■ **What the task requires**
Transcribe exactly, and only, the lines that run from the one containing "Combination Pin/Pinless Moisture" through the end of the records.

■ **Dataset excerpts**

• • •

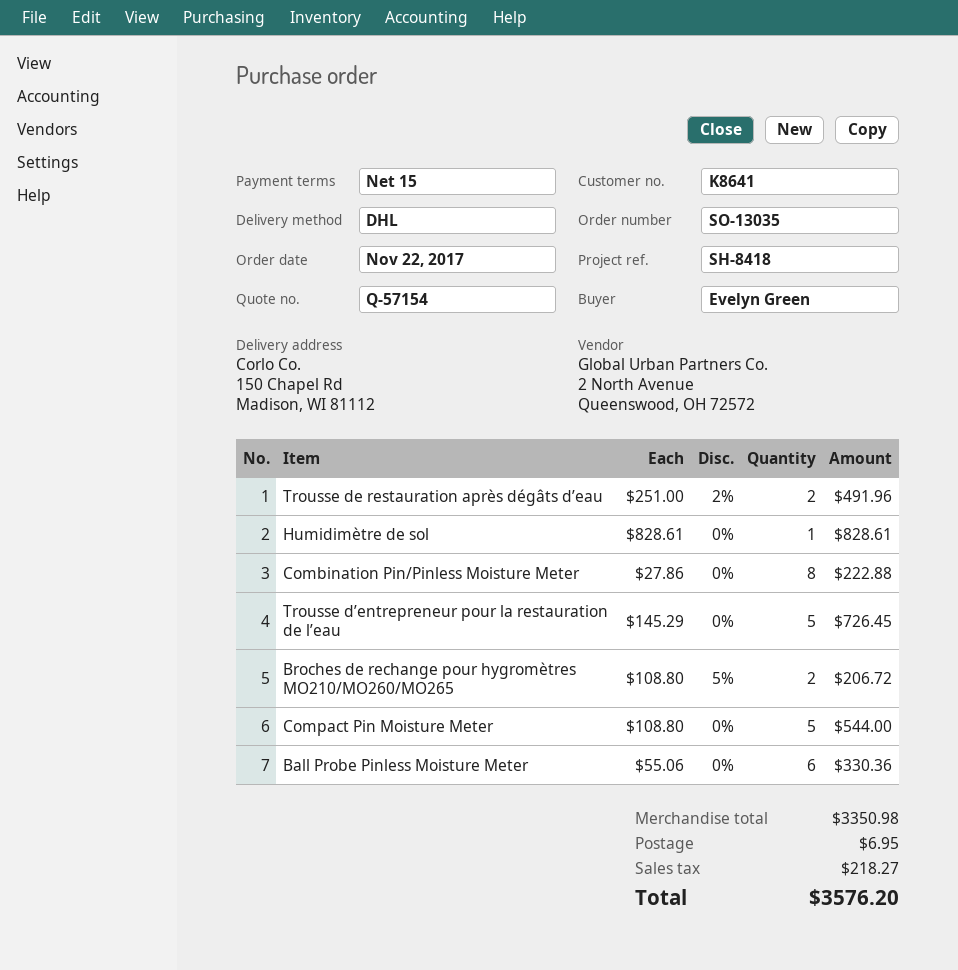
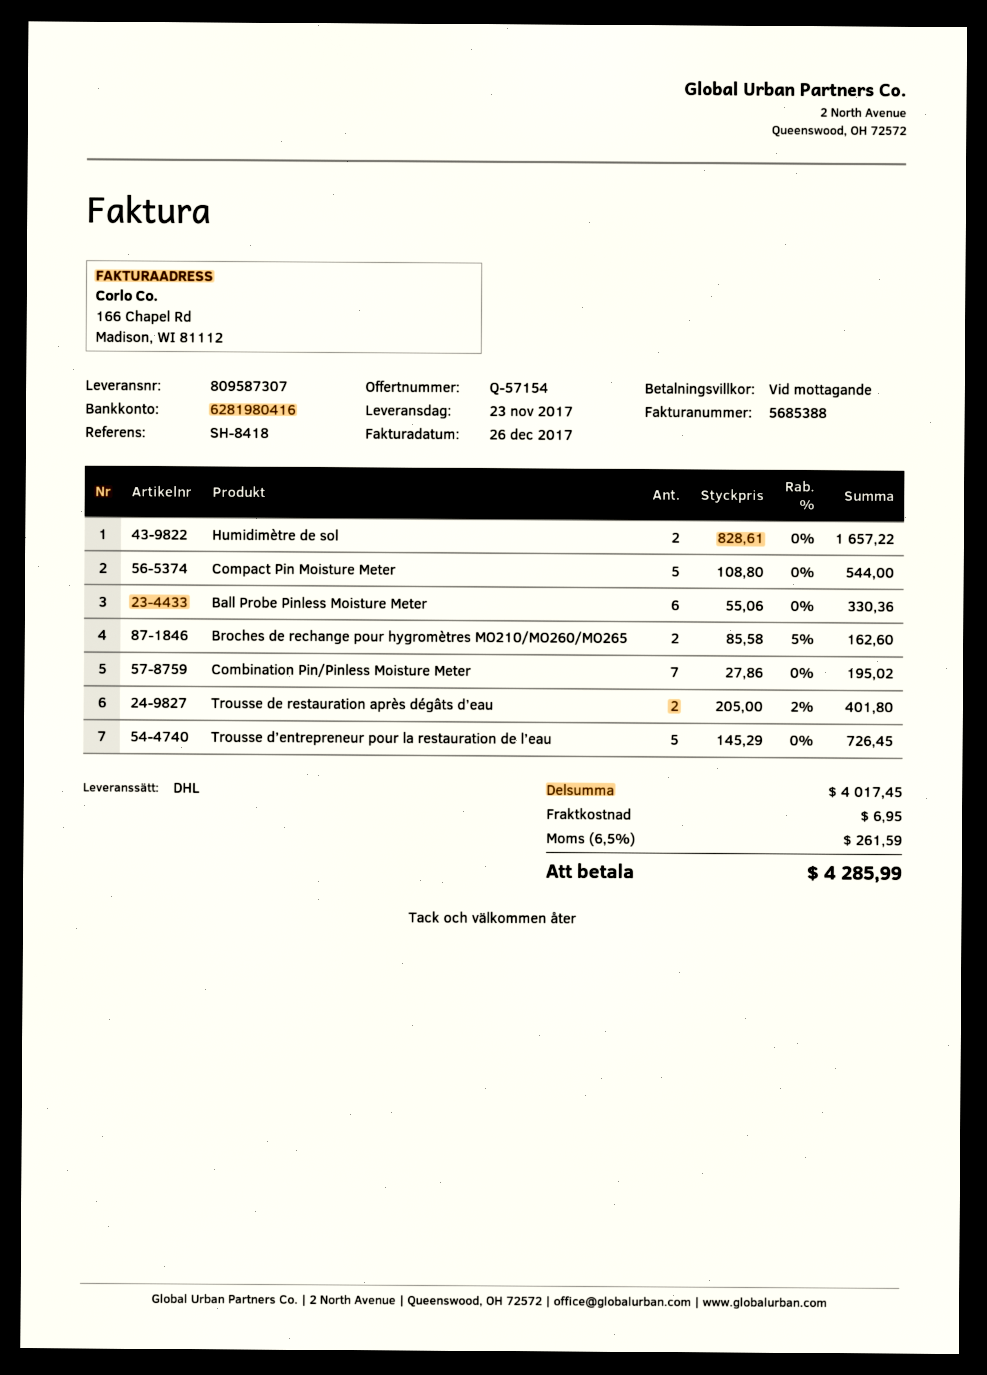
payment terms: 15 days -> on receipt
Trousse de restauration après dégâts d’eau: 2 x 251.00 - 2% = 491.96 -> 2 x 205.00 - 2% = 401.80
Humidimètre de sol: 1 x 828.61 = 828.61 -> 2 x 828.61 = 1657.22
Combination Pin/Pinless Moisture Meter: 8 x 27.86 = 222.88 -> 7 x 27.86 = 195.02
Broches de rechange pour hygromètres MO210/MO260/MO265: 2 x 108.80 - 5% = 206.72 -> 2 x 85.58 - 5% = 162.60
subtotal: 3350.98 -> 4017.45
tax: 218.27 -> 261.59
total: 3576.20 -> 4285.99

• • •

■ **Reply to the exercise**
Combination Pin/Pinless Moisture Meter: 8 x 27.86 = 222.88 -> 7 x 27.86 = 195.02
Broches de rechange pour hygromètres MO210/MO260/MO265: 2 x 108.80 - 5% = 206.72 -> 2 x 85.58 - 5% = 162.60
subtotal: 3350.98 -> 4017.45
tax: 218.27 -> 261.59
total: 3576.20 -> 4285.99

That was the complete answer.